Aynı dönemde 1993 Akdeniz Oyunları’na katılan Olimpik millî takımda da yer alır. 3 maçın oynandığı gruplarda 3 gol atar. Yarı finalde Zidane’lı, Thuram’lı, Nouma’lı kupanın favorisi Fransa’yı elerler. Finalde ise Sergen’in de 1 gol attığı maçta Cezayir’i mağlup ederek ülke tarihinin ilk ve tek altın madalyasını kazandırırlar. İlk olarak 1993/94 sezonunda maçlara gitmeye başlayan ben de, bu dönemlerde Sergen’i hatırı sayılır miktarda canlı izleme şansına sahip olmuştum. Onunla ilgili o dönemlere dair en unutamadığım maç ise 23 Mart 1996’da oynanan ve Beşiktaş’ın Eskişehirspor’u 2-0 mağlup ettiği karşılaşmaydı. Sergen’in biri frikik iki nefis golüyle kazanılan maçta 9 yaşında küçük bir taraftar olarak babamla beraber yeni açık tribündeydim ve attığı golleri hala dün gibi hatırlayabiliyorum. (Merak edenler için: https://www.youtube.com/watch?reload=9&v=09WaesOiUUc )
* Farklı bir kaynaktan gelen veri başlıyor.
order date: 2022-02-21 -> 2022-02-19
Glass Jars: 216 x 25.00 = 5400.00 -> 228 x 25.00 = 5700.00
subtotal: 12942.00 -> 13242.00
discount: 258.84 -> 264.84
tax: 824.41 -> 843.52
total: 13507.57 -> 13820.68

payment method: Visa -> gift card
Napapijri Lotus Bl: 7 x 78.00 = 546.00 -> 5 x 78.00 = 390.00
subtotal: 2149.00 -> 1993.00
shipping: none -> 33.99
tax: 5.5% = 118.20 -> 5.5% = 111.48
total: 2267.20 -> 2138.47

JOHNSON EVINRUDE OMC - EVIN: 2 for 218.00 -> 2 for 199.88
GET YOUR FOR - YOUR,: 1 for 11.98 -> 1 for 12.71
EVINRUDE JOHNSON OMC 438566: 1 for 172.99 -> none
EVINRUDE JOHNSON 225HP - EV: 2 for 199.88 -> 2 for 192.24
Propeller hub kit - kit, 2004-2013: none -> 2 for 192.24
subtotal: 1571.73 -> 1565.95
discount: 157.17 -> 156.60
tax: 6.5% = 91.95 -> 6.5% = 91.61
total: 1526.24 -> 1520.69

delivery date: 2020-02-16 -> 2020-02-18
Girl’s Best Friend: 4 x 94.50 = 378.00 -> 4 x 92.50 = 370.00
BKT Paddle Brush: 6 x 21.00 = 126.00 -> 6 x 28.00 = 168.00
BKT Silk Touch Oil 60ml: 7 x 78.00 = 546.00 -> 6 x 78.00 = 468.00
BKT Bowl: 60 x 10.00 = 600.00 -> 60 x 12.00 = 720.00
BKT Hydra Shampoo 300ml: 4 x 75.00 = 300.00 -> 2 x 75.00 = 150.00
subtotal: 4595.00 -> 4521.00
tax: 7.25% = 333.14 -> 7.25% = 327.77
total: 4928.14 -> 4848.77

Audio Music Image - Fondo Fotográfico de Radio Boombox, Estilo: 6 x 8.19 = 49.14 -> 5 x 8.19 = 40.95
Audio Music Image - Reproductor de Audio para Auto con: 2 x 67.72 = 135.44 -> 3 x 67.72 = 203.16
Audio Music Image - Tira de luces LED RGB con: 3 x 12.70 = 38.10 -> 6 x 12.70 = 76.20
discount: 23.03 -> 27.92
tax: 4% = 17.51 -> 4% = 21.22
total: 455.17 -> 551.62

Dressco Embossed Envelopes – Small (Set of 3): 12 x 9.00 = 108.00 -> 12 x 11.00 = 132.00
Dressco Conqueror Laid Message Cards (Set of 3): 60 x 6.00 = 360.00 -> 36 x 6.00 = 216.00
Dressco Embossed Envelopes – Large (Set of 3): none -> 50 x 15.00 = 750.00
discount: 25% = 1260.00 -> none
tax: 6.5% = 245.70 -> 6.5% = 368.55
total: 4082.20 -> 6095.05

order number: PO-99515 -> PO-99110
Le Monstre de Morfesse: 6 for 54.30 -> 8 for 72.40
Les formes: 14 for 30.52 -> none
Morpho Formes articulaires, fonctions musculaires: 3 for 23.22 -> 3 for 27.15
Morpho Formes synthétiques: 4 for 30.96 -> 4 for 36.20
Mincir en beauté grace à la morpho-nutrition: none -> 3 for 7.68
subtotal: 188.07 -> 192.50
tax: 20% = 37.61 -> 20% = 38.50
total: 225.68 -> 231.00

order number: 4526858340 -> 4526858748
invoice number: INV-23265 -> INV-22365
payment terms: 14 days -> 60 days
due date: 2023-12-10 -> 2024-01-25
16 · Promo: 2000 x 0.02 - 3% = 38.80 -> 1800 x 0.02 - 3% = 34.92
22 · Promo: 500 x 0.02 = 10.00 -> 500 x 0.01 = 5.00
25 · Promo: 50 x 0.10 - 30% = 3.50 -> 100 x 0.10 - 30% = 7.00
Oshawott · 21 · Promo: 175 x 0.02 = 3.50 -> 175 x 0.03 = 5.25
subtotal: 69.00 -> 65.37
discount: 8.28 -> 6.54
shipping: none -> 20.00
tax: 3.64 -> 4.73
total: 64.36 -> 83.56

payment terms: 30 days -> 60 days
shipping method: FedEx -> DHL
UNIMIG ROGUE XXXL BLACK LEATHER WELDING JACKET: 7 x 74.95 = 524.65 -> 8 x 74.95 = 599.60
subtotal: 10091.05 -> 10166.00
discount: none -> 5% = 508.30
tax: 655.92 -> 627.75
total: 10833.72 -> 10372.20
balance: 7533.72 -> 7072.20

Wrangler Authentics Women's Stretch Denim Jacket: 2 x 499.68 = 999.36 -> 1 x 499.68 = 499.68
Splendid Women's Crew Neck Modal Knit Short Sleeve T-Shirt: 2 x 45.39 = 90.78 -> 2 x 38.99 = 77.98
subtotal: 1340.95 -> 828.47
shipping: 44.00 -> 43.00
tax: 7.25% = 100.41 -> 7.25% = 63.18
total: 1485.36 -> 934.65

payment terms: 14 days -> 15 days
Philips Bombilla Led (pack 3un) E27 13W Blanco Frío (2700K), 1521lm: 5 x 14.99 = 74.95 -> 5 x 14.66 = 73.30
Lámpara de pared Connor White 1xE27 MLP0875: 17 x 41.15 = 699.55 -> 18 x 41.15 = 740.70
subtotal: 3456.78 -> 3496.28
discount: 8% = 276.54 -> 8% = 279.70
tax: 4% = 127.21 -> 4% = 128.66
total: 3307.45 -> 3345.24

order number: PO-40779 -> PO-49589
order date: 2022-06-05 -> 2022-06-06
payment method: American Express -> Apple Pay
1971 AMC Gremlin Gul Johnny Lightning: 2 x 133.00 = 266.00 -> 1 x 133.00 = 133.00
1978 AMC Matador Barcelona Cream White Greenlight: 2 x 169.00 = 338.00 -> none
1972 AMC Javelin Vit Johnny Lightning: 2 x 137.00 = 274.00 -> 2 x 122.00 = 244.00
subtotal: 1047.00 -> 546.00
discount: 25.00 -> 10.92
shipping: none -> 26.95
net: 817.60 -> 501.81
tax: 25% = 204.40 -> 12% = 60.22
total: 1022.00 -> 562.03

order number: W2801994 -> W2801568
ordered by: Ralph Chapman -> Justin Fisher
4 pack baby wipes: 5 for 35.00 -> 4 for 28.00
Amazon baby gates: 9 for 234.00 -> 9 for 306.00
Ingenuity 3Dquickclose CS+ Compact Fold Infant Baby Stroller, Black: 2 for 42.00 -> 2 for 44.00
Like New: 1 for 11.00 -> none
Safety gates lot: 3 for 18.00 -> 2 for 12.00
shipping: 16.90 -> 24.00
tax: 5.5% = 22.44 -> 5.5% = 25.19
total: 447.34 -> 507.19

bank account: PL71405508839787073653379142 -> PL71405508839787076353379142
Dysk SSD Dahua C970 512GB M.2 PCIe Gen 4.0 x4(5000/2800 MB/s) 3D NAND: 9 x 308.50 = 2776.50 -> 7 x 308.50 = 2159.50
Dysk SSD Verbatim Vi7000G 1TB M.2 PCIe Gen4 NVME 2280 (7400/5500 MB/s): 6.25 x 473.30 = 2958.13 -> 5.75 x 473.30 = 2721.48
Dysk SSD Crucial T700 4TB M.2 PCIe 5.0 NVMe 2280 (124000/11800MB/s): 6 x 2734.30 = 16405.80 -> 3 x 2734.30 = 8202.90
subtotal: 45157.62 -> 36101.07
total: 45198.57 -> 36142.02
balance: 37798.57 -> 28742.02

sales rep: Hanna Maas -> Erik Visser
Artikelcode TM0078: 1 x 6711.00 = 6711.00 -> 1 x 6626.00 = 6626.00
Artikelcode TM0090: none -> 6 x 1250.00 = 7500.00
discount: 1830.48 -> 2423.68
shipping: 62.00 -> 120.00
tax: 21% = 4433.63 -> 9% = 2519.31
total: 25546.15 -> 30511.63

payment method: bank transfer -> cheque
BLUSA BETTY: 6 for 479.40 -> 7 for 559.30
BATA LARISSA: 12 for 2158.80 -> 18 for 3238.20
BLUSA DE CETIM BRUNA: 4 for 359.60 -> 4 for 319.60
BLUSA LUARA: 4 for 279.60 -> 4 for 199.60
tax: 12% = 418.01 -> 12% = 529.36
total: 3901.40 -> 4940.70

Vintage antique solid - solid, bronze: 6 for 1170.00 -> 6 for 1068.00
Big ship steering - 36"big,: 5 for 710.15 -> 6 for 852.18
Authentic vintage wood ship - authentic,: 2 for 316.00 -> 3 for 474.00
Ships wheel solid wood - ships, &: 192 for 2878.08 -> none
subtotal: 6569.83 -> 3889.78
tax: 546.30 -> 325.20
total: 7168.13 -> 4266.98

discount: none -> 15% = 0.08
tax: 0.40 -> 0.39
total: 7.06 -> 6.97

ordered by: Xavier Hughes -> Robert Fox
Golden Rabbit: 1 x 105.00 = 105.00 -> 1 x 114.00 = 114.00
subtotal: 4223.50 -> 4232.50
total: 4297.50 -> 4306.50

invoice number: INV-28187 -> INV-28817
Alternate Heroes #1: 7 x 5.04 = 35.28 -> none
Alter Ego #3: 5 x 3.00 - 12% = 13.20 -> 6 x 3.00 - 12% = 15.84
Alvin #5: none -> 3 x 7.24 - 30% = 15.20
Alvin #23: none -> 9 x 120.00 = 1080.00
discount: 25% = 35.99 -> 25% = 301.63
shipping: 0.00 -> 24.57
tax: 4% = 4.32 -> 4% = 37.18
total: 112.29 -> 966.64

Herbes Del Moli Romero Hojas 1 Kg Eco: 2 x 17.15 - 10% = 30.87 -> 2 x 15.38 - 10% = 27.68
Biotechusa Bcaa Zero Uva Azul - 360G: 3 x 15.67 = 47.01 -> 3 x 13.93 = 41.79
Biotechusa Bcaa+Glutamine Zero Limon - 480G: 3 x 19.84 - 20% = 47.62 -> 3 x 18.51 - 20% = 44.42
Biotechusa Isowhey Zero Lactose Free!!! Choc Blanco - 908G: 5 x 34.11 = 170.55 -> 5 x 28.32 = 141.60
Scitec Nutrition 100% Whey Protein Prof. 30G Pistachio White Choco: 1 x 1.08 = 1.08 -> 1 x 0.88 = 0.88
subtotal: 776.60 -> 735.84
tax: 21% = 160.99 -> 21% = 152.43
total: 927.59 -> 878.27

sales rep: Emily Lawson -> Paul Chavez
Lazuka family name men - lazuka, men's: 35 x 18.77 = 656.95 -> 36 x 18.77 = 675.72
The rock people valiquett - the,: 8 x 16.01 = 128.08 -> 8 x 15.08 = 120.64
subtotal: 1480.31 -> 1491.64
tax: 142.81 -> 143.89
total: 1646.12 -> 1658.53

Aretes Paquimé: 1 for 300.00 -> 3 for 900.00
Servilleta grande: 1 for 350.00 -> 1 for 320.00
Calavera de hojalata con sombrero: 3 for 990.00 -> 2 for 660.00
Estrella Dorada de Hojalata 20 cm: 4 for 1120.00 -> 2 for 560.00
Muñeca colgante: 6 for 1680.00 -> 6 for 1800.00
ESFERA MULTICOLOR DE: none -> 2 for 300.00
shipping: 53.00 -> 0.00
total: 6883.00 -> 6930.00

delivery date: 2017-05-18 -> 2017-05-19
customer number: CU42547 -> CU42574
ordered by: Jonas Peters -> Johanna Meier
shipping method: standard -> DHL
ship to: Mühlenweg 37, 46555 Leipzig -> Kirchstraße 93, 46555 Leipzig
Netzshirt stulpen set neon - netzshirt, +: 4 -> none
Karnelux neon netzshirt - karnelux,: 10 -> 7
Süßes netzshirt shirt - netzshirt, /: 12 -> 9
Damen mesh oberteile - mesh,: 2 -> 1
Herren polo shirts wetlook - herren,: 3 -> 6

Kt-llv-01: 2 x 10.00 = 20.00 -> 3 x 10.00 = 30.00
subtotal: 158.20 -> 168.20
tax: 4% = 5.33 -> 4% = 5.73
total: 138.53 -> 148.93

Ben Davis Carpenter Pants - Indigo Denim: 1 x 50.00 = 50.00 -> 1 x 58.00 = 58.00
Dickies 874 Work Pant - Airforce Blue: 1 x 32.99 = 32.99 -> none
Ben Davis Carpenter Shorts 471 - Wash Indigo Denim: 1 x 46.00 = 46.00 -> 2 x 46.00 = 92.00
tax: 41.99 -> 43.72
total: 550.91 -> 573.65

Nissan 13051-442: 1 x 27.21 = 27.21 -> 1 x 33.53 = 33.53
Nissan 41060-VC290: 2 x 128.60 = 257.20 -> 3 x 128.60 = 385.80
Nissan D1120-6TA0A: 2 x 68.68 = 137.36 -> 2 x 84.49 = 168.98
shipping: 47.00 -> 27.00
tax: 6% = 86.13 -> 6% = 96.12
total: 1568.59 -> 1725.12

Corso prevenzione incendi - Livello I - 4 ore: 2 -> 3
Ve tabii 1996 sonbaharında Kadıköy’de son dakikada frikikten attığı unutulmaz golle kazandırdığı
Fenerbahçe maçını da unutmak ne mümkün. Yıllarca okul defterlerimin arkasına o golün resimlerini çizmiştim 🙂
1996’da oynanan Avrupa Şampiyonası elemelerinde Sergen 8 maçın 6’sında forma giyip 2 gol atar. Grup ikincisi olarak şampiyonaya katılmaya ilk kez hak kazanan Milli Takım ile 1996 yazında turnuvada yer alır.
1996/97 sezonu ise hem Sergen hem Beşiktaş için dönüm noktası sezonlardan biri olur.
Takımın başında Rasim Kara vardır ve Siyah-Beyazlılar iyi bir kadro ile iyi bir sezon geçirmektedir. Fatih Terim’in ilk sezonunu geçirdiği Galatasaray ile şampiyonluk yarışı verilir. Sergen Yalçın için ise çalkantılı bir sezon olur; zira her zaman dümdüz konuşan, dilinin kemiği olmayan yapısı sebebiyle sıkıntılar yaşayan Sergen’in bu özellikleri başına belalar açacaktır.
Yarış sürerken bir Samsunspor deplasmanında alınan şok bir mağlubiyet sonrası Beşiktaş’ta dönemin yöneticilerinden Uğur Ekşioğlu gazetelere demeçler verir ve faturayı Sergen’e çıkartır! Sözleşmesi sezon sonu bitecek olan oyuncusu için “Sergen’i satarız” benzeri söylemlerde bulununca, Sergen de belki yaşının getirdiği bir fevrilikle “Ekşioğlu yönetimden
ayrılana kadar sahaya çıkmıyorum; 10 numaralı formamı Ekşioğlu giysin” der!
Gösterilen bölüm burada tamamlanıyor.